Zwiespältig findet Rezensent Christian Geulen diese Sammlung mit 27 kürzeren Reportagen zur Geschichte und Aktualität des "deutschen Wesens". Wie Geulen berichtet, will Götz Aly zeigen, dass sich das Unwesen des deutschen Faschismus nicht auf eine Zeit, einen Raum und auf eine Clique von "Machthabern" begrenzen lasse. Allerdings widerfährt dieser These zum Ärger des Rezensenten "allzu häufig" eine eigenartige Verkehrung: "Die Welt", so Geulen, "ist immer dort schlecht, wo sie deutsch ist". Besonders auffällig seien solche "Kurzschlüsse" in den Texten, die die Aktualität des Nationalsozialismus anhand jüngster Nachrichten zu beweisen suchen, hält Geulen fest. Andererseits bietet der Band zur Freude Geulens auch eine Reihe von sehr lesenswerten Texten, die anhand ausgewählter Ereignisse, Episoden oder biografischer Skizzen vor allem das Ineinandergreifen von Politik und Gesellschaft im Nationalsozialismus und seiner Nachgeschichte schlaglichtartig beleuchten, etwa Alys kurzer Abriss der Lebenswege einiger NS-Ärzte und ihrer ehemaligen "Patienten".

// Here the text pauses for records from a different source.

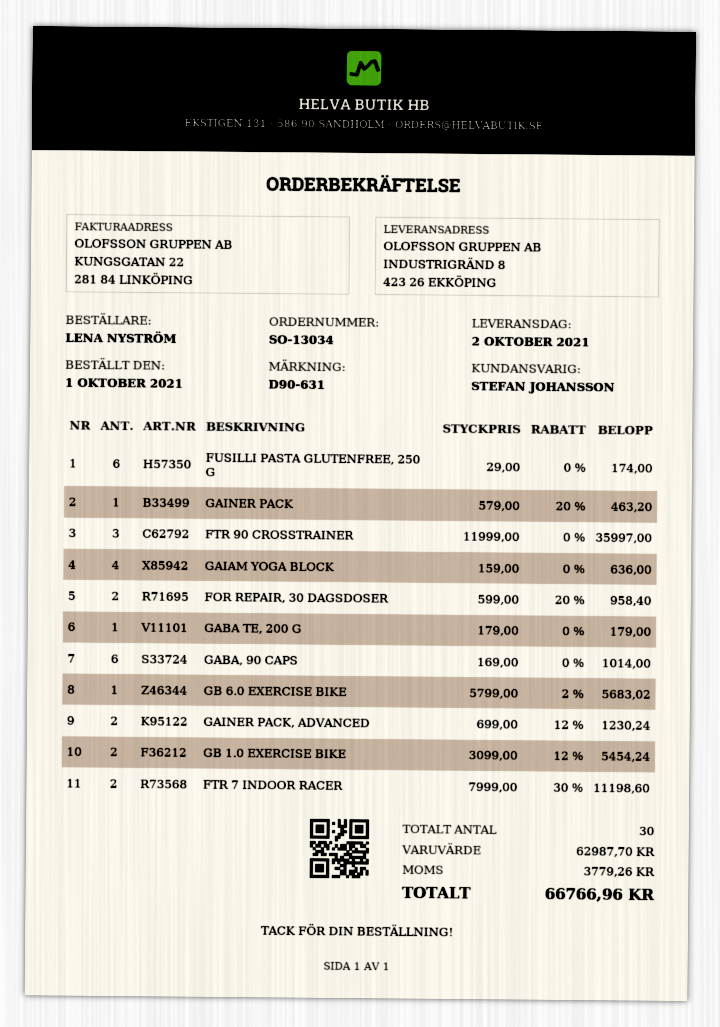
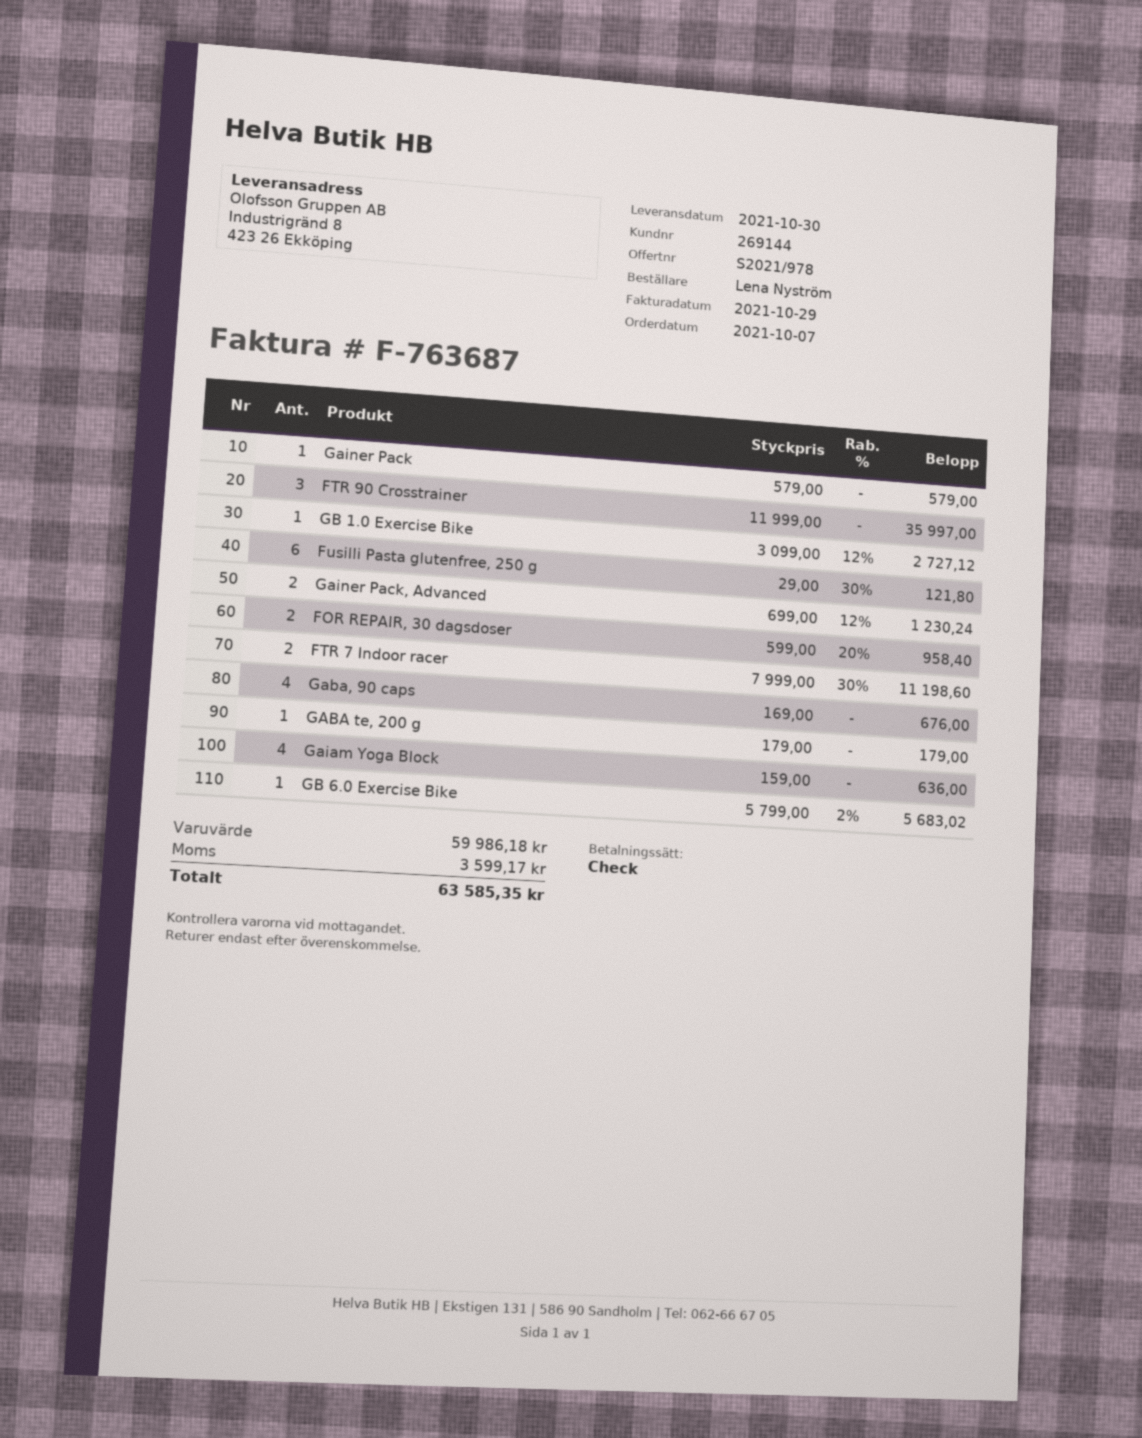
order date: 2021-10-01 -> 2021-10-07
delivery date: 2021-10-02 -> 2021-10-30
FUSILLI PASTA GLUTENFREE, 250 G: 6 x 29.00 = 174.00 -> 6 x 29.00 - 30% = 121.80
GAINER PACK: 1 x 579.00 - 20% = 463.20 -> 1 x 579.00 = 579.00
GABA, 90 CAPS: 6 x 169.00 = 1014.00 -> 4 x 169.00 = 676.00
GB 1.0 EXERCISE BIKE: 2 x 3099.00 - 12% = 5454.24 -> 1 x 3099.00 - 12% = 2727.12
subtotal: 62987.70 -> 59986.18
tax: 3779.26 -> 3599.17
total: 66766.96 -> 63585.35

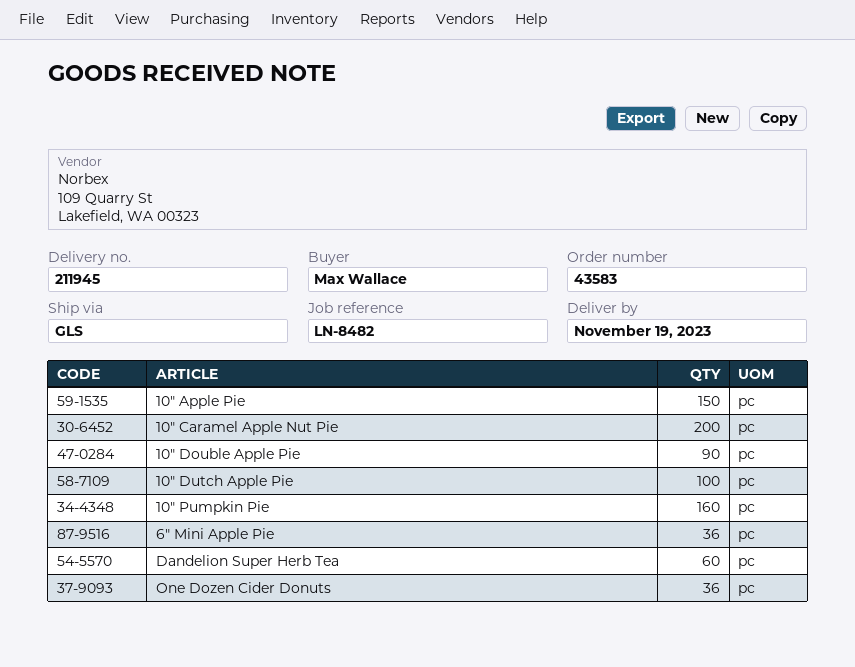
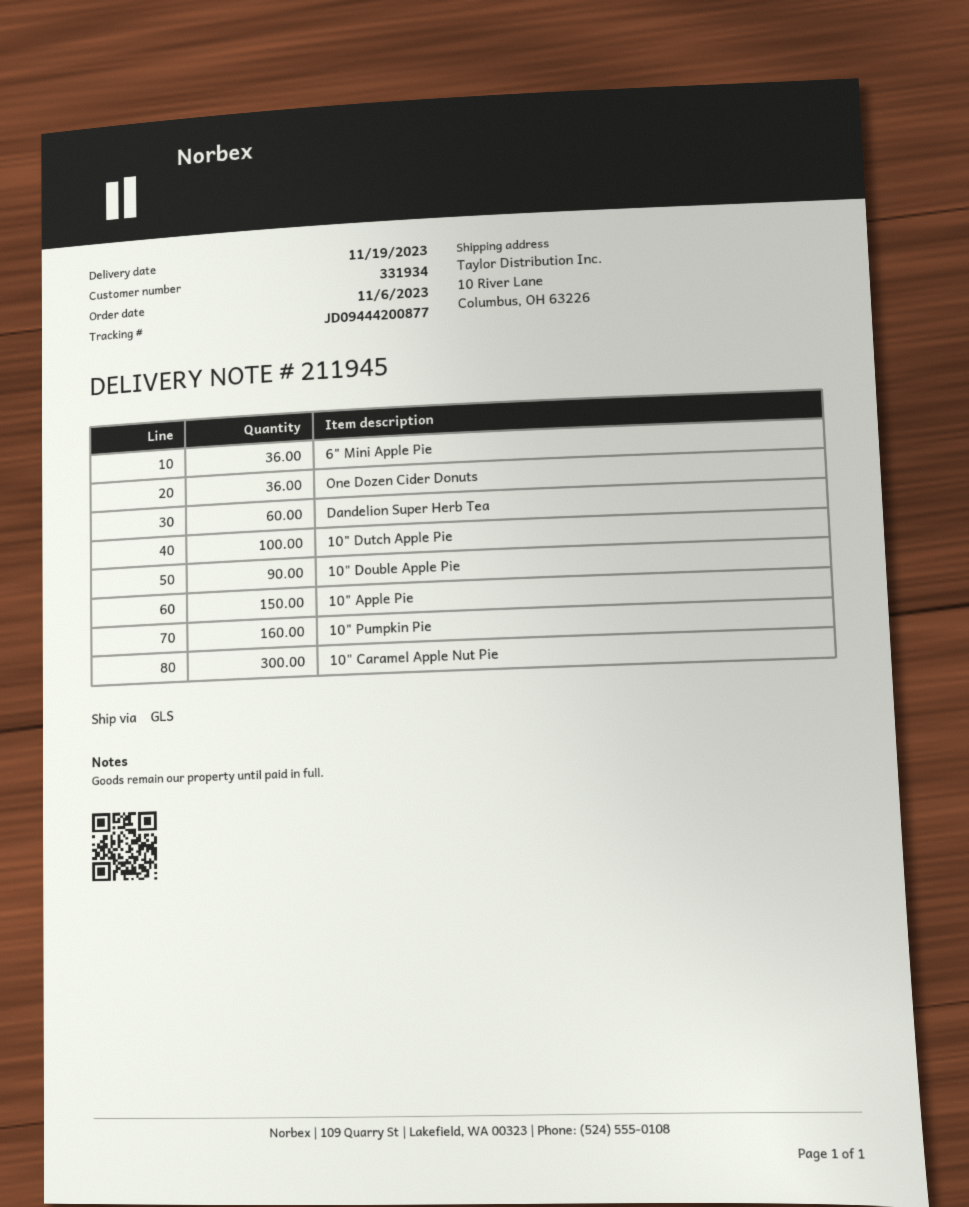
10" Caramel Apple Nut Pie: 200 -> 300

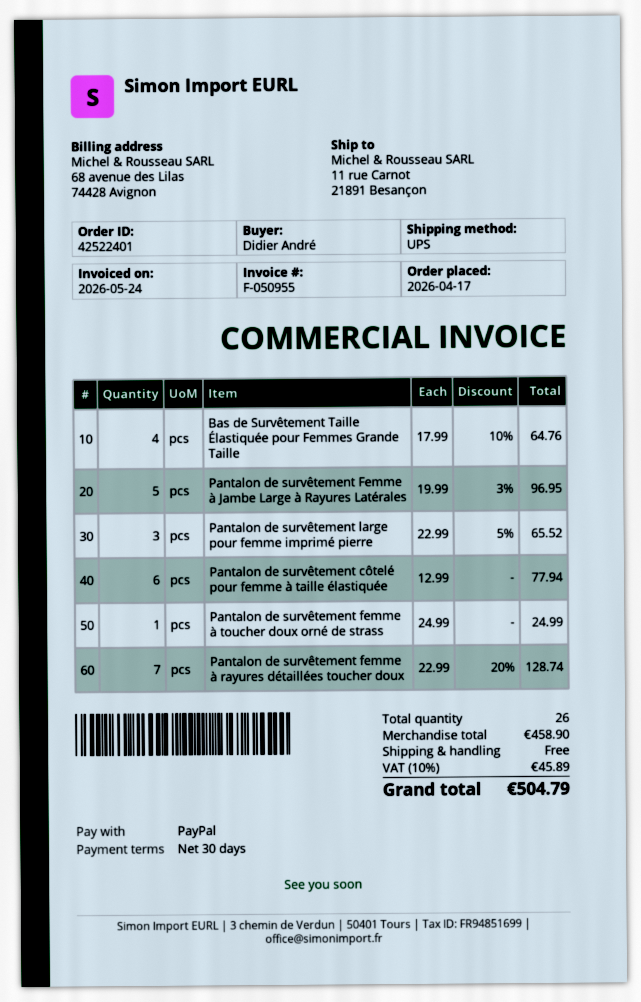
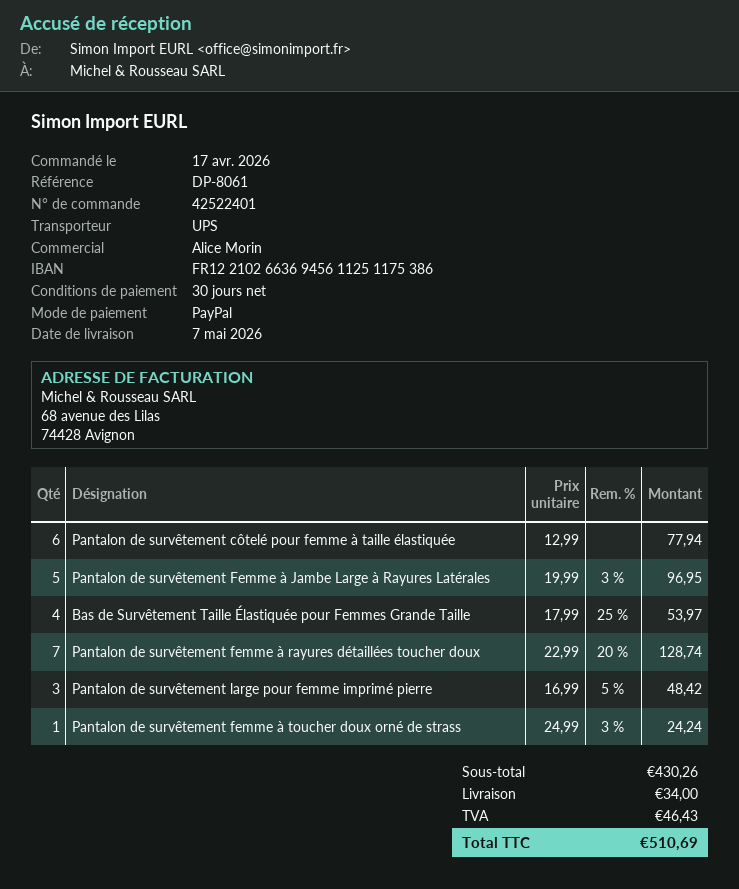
Bas de Survêtement Taille Élastiquée pour Femmes Grande Taille: 4 x 17.99 - 10% = 64.76 -> 4 x 17.99 - 25% = 53.97
Pantalon de survêtement large pour femme imprimé pierre: 3 x 22.99 - 5% = 65.52 -> 3 x 16.99 - 5% = 48.42
Pantalon de survêtement femme à toucher doux orné de strass: 1 x 24.99 = 24.99 -> 1 x 24.99 - 3% = 24.24
subtotal: 458.90 -> 430.26
shipping: 0.00 -> 34.00
tax: 45.89 -> 46.43
total: 504.79 -> 510.69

Rezensionsnotiz zu Die Zeit, 20.03.2003

Ein wichtiges Buch von einem mutigen Nestbeschmutzer, so könnte man Michael Wildts Besprechung von Götz Alys gesammelten Artikeln der Jahre 1999 bis 2002 zusammenfassen. Sie haben, so Wildt, allerdings nichts zu tun mit einem "deutschen Wesen", wie es der Untertitel will, sondern legen den Finger auf "Überzeugungstäter, Kontinuitäten des Denkens und beharrliche Weigerungen, sich mit der verbrecherischen Vergangenheit zu konfrontieren". Damit sei Aly oft angeeckt, auch in den eigenen Redaktionen. Es gehe immer wieder um das "bereitwillige Mitmachen" von vielen, und bei Aly komme dabei alles andere als "beschauliche Hauslektüre" heraus. Trotz aller "Lust an der Zuspitzung" ist er aber, darauf weist Wildt hin, weit mehr als ein bloßer Provokateur: Man dürfe bei allem Sarkasmus nicht übersehen, wie sehr es ihm letztlich um die moralischen Dringlichkeiten der Geschichtsbefragung gehe.